━━ Data for this task ━━

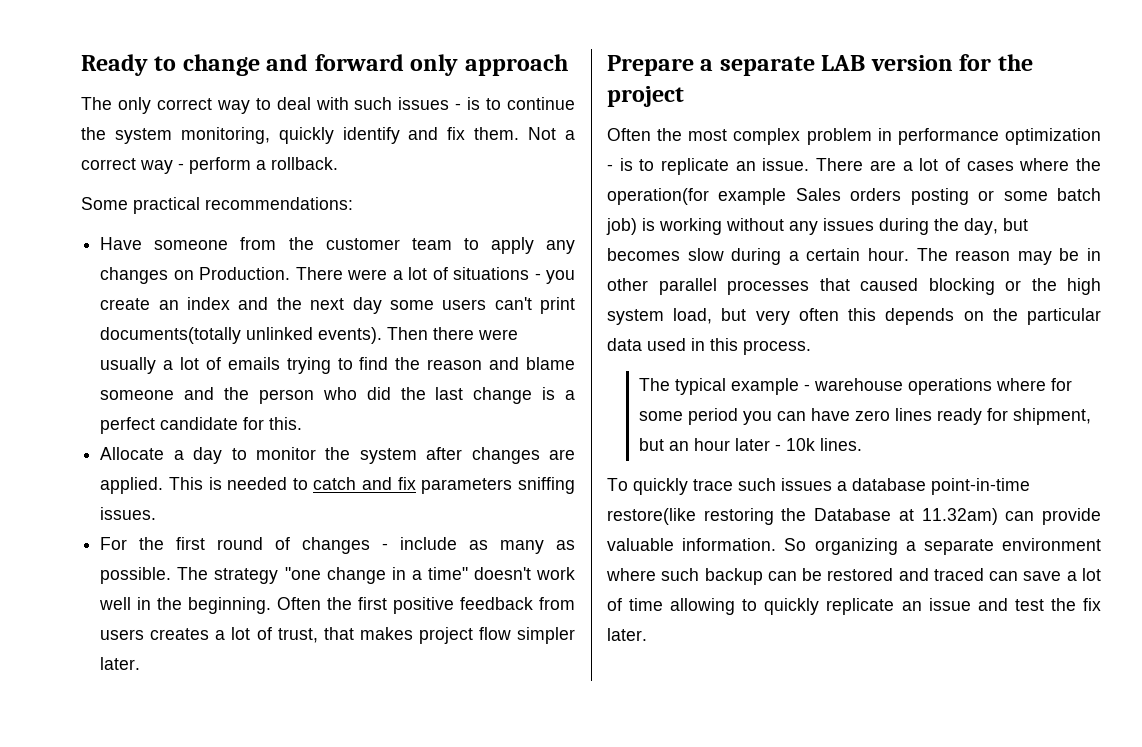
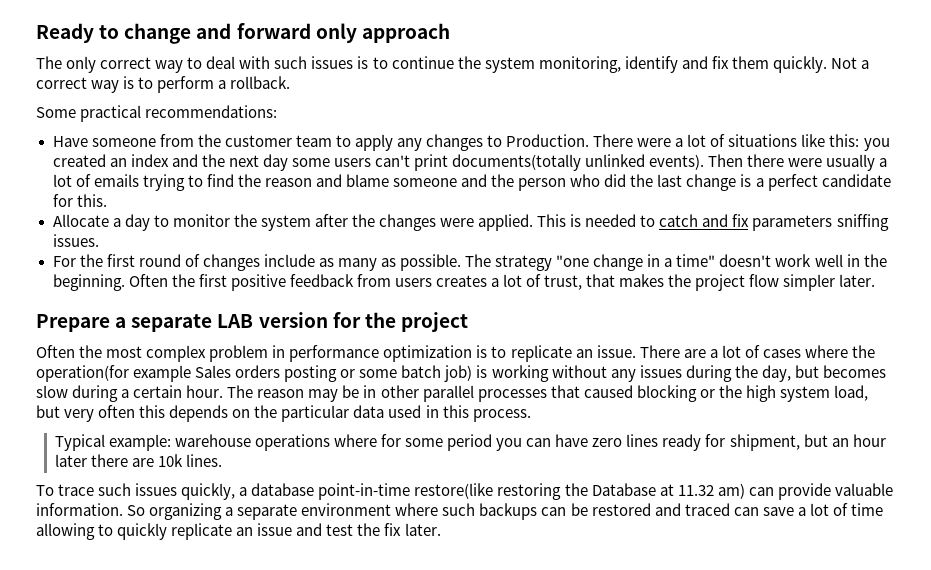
[455,103,462,110] - -> (354, 62) none
[278,127,334,144] quickly -> (621, 64) none
[474,127,520,140] them. -> [731,56,827,73] them quickly.
[178,163,184,170] - -> [123,76,154,89] is to
[173,270,194,280] on -> [487,135,503,147] to
[534,270,576,284] [100,298,151,310] - you create -> [801,134,890,151] [52,154,106,167] like this: you created
[471,447,575,464] changes are -> [351,214,475,231] the changes were
[382,543,389,550] - -> (260, 262) none
(413, 633) none -> [668,274,692,287] the
[607,164,613,171] - -> (473, 353) none
[638,378,810,395] The typical example - -> [54,434,171,451] Typical example:
[774,444,781,451] - -> [90,454,154,467] there are
[633,478,688,495] quickly -> (54, 490) none
(832, 484) none -> [181,483,236,500] quickly,
[921,508,998,525] 11.32am) -> [677,483,745,499] 11.32 am)
[704,568,763,585] backup -> [479,503,538,520] backups

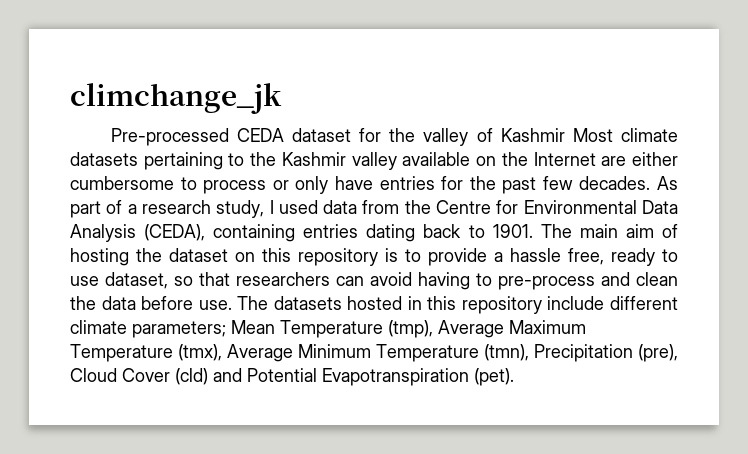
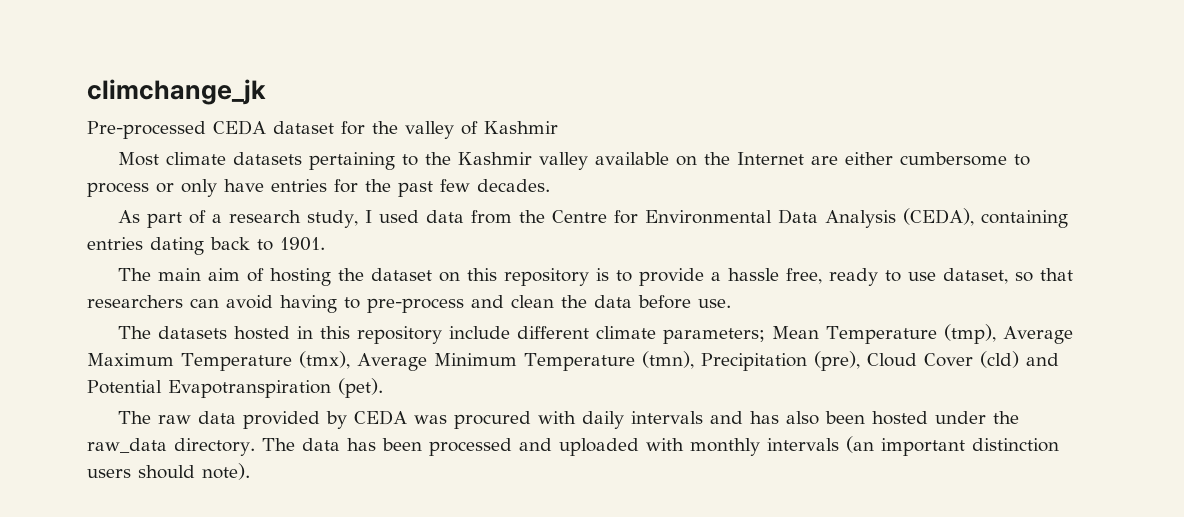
(565, 135) none -> (558, 127) //
(651, 183) none -> (550, 185) //
(533, 231) none -> (325, 244) //
(232, 305) none -> (731, 303) //
(514, 377) none -> [118,410,1020,429] [87,436,1059,456] [87,463,250,480] // The raw data provided by CEDA was procured with daily intervals and has also been hosted under the raw_data directory. The data has been processed and uploaded with monthly intervals (an important distinction users should note).

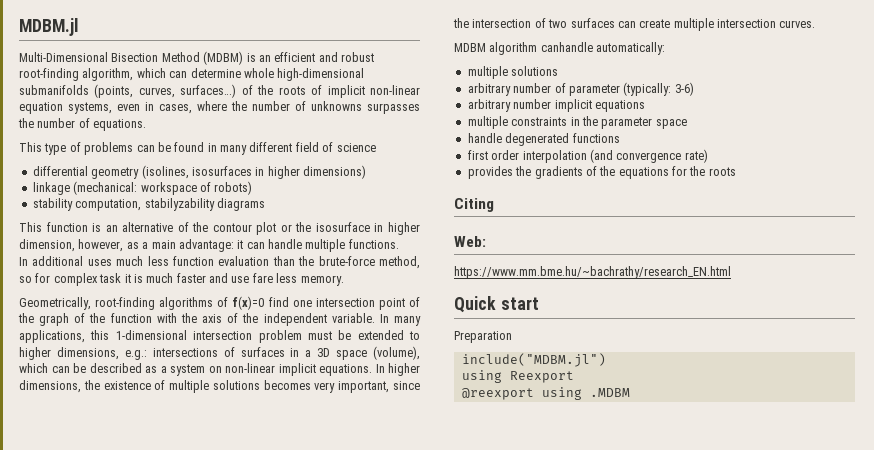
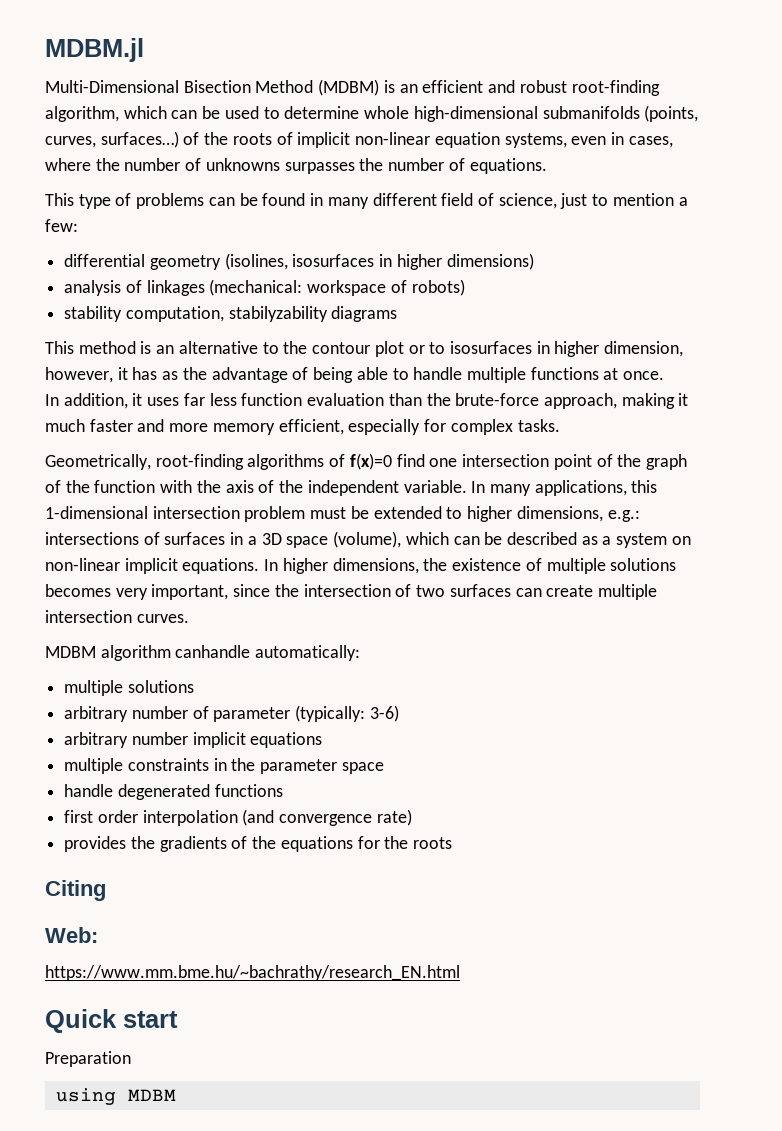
(188, 74) none -> [202,106,280,119] be used to
[336,143,376,152] science -> [498,193,688,209] [45,219,78,232] science, just to mention a few:
[32,182,70,195] linkage -> [64,280,205,296] analysis of linkages
[46,222,88,232] function -> [78,341,136,354] method
[177,222,189,232] of -> [262,342,279,354] to
[295,222,370,232] the isosurface -> [429,341,532,354] to isosurfaces
[126,239,399,252] [19,256,144,266] as a main advantage: it can handle multiple functions. // In additional uses much -> [117,367,665,383] [45,393,205,409] it has as the advantage of being able to handle multiple functions at once. // In addition, it uses far
[379,256,420,269] [19,273,344,286] method, so for complex task it is much faster and use fare less memory. -> [543,393,689,409] [45,419,560,435] approach, making it much faster and more memory efficient, especially for complex tasks.
[461,353,606,367] [461,370,574,383] [461,387,630,400] // include("MDBM.jl") // using Reexport // @reexport using .MDBM -> [55,1088,176,1105] // using MDBM

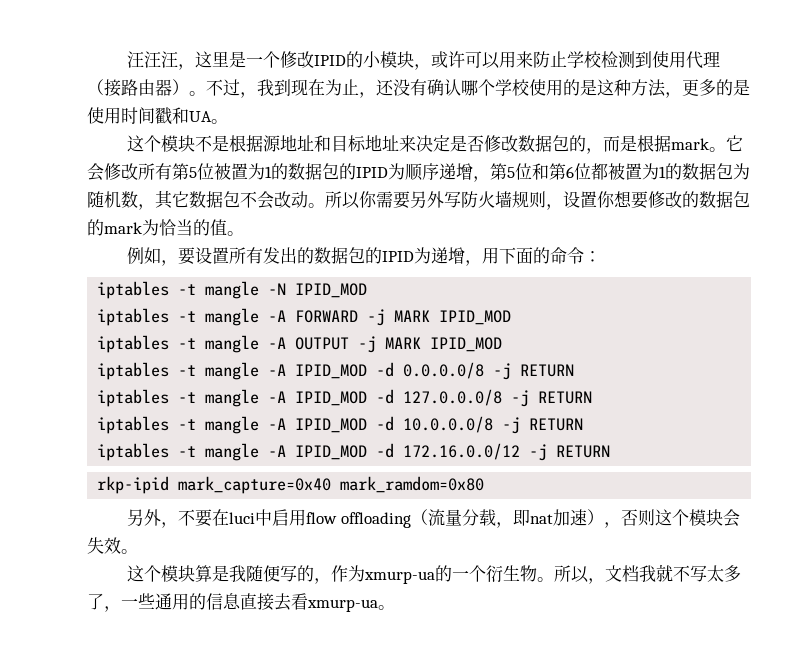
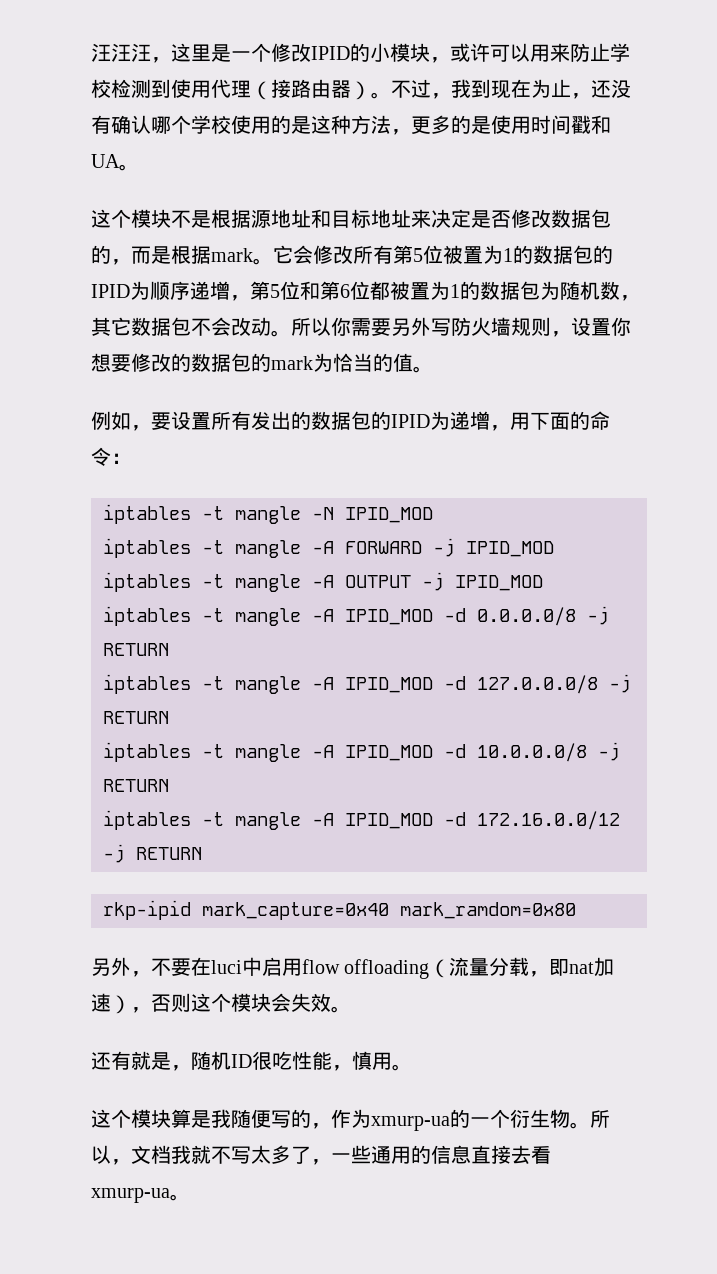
[394,310,431,322] MARK -> (455, 547) none
[385,337,422,349] MARK -> (444, 581) none
(138, 551) none -> [91,1051,412,1071] // 还有就是，随机ID很吃性能，慎用。

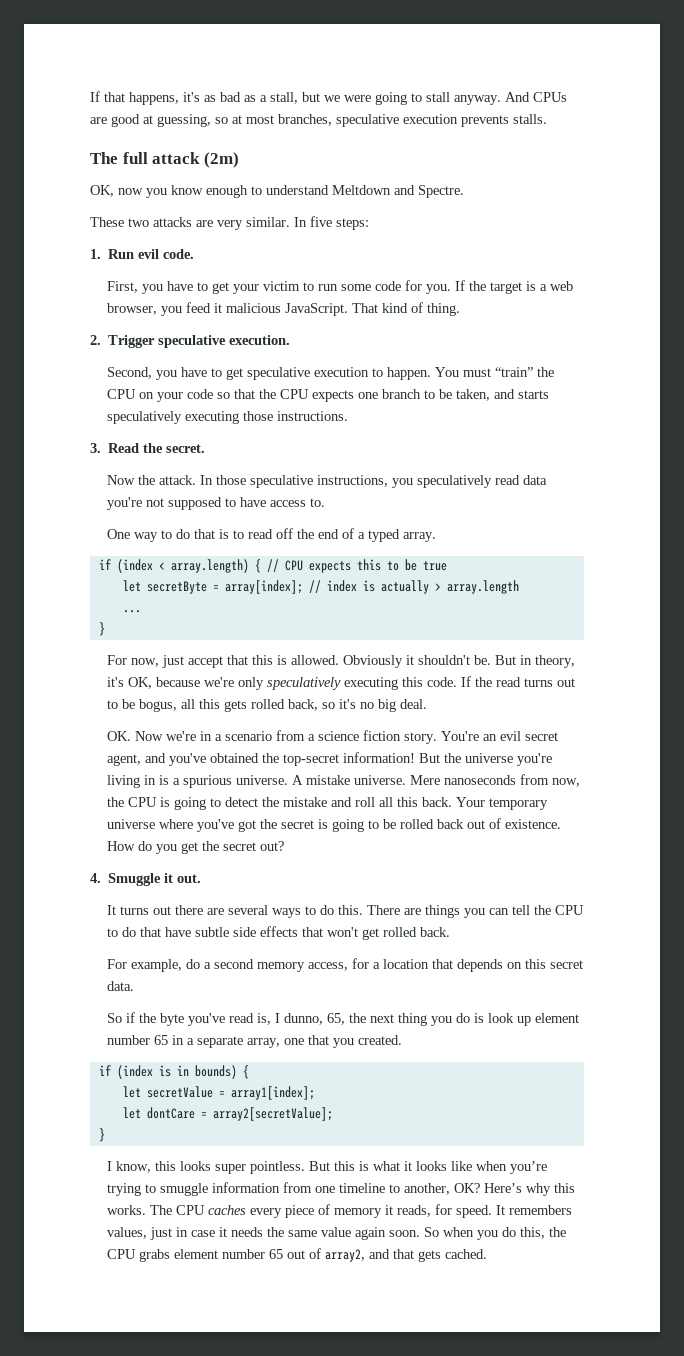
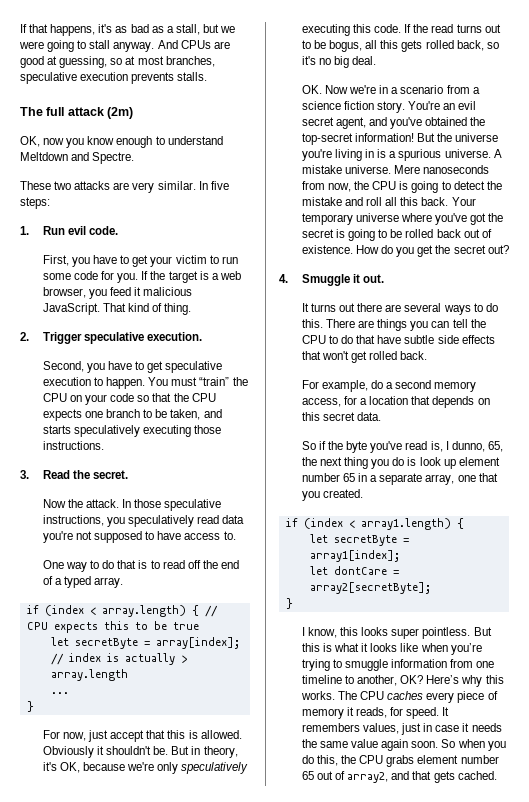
[158,1065,237,1079] is in bounds) -> [348,518,451,530] < array1.length)
[146,1086,213,1098] secretValue -> [333,535,397,546] secretByte
[212,1107,333,1121] array2[secretValue]; -> [309,582,431,594] array2[secretByte];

━━━

Output only the count of lines in the data containing "quickly".

— Result of the exercise —
4